Workers of the FDNY EMS receive COVID-19 Moderna vaccine in New York
A worker of the New York City Fire Department Bureau of Emergency Medical Services (FDNY EMS) receives a COVID-19 Moderna vaccine, amid the coronavirus disease (COVID-19) pandemic in the Manhattan borough of New York City, New York, U.S., December 23, 2020.
REUTERS/Carlo Allegri

City vaccination hubs will be prepared to inoculate New Yorkers in 1a and 1b state vaccination groups on Monday, Mayor Bill de Blasio announced Friday, despite not having authority from Governor Andrew Cuomo to do so. 

At the moment, only members of group 1a–high-risk healthcare workers and those who live and work in long-term care facilities– are eligible to receive an FDA-approved COVID-19 vaccine under state guidelines.

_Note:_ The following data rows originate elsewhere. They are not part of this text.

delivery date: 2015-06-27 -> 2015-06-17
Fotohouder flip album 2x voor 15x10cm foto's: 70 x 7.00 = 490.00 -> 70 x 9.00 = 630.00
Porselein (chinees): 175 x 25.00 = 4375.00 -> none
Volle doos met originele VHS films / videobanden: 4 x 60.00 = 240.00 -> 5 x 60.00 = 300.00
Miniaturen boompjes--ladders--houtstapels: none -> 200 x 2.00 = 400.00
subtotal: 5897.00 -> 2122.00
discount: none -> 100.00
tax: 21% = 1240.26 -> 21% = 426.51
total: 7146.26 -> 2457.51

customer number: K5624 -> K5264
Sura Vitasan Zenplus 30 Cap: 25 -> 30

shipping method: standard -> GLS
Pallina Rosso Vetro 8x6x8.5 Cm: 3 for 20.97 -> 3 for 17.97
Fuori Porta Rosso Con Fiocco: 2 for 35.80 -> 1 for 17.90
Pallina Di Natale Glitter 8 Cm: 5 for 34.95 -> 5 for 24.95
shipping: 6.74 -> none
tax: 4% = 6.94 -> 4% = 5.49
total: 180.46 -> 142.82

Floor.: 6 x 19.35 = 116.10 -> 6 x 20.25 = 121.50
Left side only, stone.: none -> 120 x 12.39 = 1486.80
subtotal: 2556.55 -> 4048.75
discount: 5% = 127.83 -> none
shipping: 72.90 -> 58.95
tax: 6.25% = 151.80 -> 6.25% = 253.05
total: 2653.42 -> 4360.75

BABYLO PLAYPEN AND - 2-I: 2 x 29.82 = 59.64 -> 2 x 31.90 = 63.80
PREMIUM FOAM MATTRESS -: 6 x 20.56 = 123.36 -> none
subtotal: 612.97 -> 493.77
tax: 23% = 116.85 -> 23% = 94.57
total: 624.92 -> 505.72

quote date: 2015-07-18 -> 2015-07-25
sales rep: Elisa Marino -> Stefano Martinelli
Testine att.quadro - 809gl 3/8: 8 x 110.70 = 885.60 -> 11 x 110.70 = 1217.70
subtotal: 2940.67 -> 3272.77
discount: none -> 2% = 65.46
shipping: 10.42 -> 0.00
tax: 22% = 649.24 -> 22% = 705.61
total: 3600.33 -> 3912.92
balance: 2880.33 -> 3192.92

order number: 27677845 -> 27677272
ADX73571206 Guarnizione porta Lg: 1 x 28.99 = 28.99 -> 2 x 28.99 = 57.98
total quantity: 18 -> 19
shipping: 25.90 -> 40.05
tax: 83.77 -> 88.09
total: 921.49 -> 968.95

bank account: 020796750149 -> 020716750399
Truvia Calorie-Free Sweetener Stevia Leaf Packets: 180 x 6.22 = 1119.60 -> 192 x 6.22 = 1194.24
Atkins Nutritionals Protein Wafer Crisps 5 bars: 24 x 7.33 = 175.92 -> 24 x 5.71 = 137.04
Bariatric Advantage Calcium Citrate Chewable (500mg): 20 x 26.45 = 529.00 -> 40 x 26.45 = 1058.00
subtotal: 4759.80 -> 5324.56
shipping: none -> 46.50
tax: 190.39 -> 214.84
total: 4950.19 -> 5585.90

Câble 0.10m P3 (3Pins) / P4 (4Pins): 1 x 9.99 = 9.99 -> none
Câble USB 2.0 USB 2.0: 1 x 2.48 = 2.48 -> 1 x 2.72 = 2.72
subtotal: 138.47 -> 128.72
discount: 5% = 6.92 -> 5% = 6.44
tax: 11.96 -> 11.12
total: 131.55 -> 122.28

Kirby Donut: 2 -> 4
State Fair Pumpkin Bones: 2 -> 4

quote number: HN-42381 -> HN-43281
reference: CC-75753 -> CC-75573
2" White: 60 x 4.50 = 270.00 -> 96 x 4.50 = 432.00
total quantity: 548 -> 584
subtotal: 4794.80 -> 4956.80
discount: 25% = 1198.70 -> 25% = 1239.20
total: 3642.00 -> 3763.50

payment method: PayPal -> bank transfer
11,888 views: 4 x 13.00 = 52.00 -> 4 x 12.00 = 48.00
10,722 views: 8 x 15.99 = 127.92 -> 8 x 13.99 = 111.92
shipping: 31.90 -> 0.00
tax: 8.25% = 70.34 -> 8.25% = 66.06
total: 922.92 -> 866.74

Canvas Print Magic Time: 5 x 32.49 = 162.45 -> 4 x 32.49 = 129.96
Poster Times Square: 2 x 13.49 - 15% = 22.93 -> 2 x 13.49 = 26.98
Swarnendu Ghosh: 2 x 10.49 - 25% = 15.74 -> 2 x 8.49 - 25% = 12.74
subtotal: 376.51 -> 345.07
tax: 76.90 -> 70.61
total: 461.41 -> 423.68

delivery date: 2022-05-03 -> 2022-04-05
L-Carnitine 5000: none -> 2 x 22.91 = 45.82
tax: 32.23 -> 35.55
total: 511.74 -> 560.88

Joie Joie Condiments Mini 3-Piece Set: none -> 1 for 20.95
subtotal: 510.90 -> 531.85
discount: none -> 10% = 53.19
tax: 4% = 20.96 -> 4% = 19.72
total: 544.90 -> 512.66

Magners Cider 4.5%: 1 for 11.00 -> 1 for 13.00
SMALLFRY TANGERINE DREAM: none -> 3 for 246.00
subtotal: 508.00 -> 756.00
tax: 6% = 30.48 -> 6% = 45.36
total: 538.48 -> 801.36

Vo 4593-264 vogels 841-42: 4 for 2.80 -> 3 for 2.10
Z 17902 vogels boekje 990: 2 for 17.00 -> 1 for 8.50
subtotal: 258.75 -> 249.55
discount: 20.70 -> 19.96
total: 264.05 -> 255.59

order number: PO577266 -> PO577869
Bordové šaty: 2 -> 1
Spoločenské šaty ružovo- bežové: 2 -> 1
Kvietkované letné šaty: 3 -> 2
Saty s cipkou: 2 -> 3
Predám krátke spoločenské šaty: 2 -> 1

But the mayor is pushing for the ability to vaccinate New Yorkers 75 and older, currently in group 1b, since they are at a high risk of suffering severe illness after contracting the virus. Others included in group 1b are frontline workers, police officers, corrections officers, firefighters and daycare workers. 

“If we can’t vaccinate the people who are most in danger we’re going to lose lives we did not need to lose,” said de Blasio. The mayor’s top health advisors have stressed that new cases of the virus are up among elderly New Yorkers. 

The state does not want to budge on its five-stage vaccination distribution plan with officials arguing that priority needs to be given to hospital workers to ensure medical facilities have enough inoculated staff if a surge in hospitalizations occurs. And that priority needs to stay in place especially since a case of a new and quickly transmissible strain of COVID from the United Kingdom has been identified in New York state. 

Vaccine rollout has been slow with only about 167,949 out of the city’s 489,325-dose stockpile–roughly 34%–having been delivered to those in group 1a in part due to some healthcare workers refusing to take the vaccine. One survey from the Kaiser Family Foundation found about 29% of healthcare workers were hesitant to take the vaccine. 

“You have to recognize that if there is not enough demand to logistically move the vaccine, ideally we’ll move on to the next category,” de Blasio said. “The more people get it the more people will be encouraged to get it.”

There are two 24-hour mass vaccination sites that are set to open over the weekend, at the Grand Army Terminal Annex Building in Brooklyn and at Bathgate Industrial Park in the Bronx. On Sunday, both locations will only deliver vaccinations from 1 pm to 6 pm, according to the city website.  Three new vaccination hubs, which will be open seven days a week from 9 am to 5 pm, will also open over the weekend at the Bushwick Educational Campus, Hillcrest High School, and South Bronx Educational Campus.